Report each line of the data that contains the string "keys".
Extracted information section start
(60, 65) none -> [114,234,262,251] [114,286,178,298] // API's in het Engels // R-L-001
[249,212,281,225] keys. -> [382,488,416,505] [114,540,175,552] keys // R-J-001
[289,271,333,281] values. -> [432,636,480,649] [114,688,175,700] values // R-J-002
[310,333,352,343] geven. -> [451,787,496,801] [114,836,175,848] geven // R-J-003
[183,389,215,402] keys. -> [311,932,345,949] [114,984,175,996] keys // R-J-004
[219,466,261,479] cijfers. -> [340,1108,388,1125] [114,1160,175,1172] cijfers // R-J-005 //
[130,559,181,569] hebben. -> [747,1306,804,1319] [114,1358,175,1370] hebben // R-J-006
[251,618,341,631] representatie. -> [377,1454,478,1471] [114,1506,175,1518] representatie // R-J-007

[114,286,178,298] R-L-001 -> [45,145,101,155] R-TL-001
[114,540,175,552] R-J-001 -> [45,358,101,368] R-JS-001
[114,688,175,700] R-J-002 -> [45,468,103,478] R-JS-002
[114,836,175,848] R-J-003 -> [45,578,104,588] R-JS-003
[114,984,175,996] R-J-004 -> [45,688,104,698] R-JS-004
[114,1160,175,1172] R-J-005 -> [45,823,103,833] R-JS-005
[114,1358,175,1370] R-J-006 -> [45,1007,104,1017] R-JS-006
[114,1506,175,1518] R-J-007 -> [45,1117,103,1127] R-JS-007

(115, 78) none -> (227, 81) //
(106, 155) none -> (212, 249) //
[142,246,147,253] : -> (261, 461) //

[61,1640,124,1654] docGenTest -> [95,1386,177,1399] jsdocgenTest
Extracted information section end
▶ _Solved problem_:
[249,212,281,225] keys. -> [382,488,416,505] [114,540,175,552] keys // R-J-001
[183,389,215,402] keys. -> [311,932,345,949] [114,984,175,996] keys // R-J-004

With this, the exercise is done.